U-190 was paid off on 24 July 1947, but had one last mission to complete.

The official purpose of "Operation Scuttled" was to provide training for inexperienced post-war recruits in the art of combined operations. U-190, painted in lurid red and yellow stripes, was towed to the spot where it had sunk Esquimalt, and at precisely 11:00 hours on Trafalgar Day 1947, the fireworks began. The "exercise" called for a deliberately escalating firepower demonstration, beginning with airborne rockets and culminating in a destroyer bombardment with 4.7-inch guns and a hedgehog depth charge providing the coup de grace.

While numerous reporters and photographers watched, and HMCS New Liskeard, Nootka, and Haida stood by awaiting their turn, the Naval Air Arm began the attack with eight Seafires, eight Fairey Fireflies, two Avro Ansons, and two Fairey Swordfish.

The first rocket attack struck home, and almost before the destroyers had a chance to train their guns, U-190's bow rose into the air, and the U-boat was on the bottom of the ocean less than twenty minutes after the commencement of "Operation Scuttled."

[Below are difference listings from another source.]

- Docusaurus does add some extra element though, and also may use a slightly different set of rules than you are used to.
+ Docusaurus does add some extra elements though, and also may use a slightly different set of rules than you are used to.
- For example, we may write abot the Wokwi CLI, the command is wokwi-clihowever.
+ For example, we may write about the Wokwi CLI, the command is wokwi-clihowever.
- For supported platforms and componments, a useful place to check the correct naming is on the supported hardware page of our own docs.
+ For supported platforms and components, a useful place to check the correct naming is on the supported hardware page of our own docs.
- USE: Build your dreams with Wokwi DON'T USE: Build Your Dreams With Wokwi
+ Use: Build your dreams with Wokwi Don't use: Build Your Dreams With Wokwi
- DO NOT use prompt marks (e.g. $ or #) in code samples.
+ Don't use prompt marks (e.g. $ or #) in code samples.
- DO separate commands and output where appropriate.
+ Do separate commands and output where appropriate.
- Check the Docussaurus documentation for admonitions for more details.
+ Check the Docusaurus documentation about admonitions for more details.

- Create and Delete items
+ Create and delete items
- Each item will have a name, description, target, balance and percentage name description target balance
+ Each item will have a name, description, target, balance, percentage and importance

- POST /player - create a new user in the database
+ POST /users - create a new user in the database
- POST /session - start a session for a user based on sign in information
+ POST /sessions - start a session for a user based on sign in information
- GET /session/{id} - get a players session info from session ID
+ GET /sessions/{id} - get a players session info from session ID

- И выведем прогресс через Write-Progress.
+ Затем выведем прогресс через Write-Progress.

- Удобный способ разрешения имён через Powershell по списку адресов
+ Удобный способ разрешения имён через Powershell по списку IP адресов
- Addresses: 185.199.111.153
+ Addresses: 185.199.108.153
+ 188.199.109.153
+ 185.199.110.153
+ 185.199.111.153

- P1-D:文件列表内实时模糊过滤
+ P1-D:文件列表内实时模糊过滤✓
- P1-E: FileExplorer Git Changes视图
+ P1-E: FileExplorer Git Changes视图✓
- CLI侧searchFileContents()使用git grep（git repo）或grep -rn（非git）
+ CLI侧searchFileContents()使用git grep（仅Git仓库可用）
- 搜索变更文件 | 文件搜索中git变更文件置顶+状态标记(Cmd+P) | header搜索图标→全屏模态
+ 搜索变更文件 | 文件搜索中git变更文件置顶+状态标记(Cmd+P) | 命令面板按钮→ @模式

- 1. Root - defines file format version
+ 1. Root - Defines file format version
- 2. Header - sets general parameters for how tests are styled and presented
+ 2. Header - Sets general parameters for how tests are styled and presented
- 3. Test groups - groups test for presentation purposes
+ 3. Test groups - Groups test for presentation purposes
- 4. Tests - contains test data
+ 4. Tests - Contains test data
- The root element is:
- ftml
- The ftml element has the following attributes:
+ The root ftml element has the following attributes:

Before U-190 was sunk, her periscope was salvaged. In 1963 it was installed at the Crow's Nest Officers Club in St. John's, Newfoundland. Many years of exposure to the weather damaged it to the point of uselessness, but it was overhauled and repaired; in a ceremony on 22 October 1998 it was "recommissioned" and is once again looking out at Water Street from the club.

U-190 suffered no casualties to her crews during her career.

A January 18, 2006 article in the Edmonton Journal reported that a team of divers planned to search for U-190 and another U-boat, U-520.[1]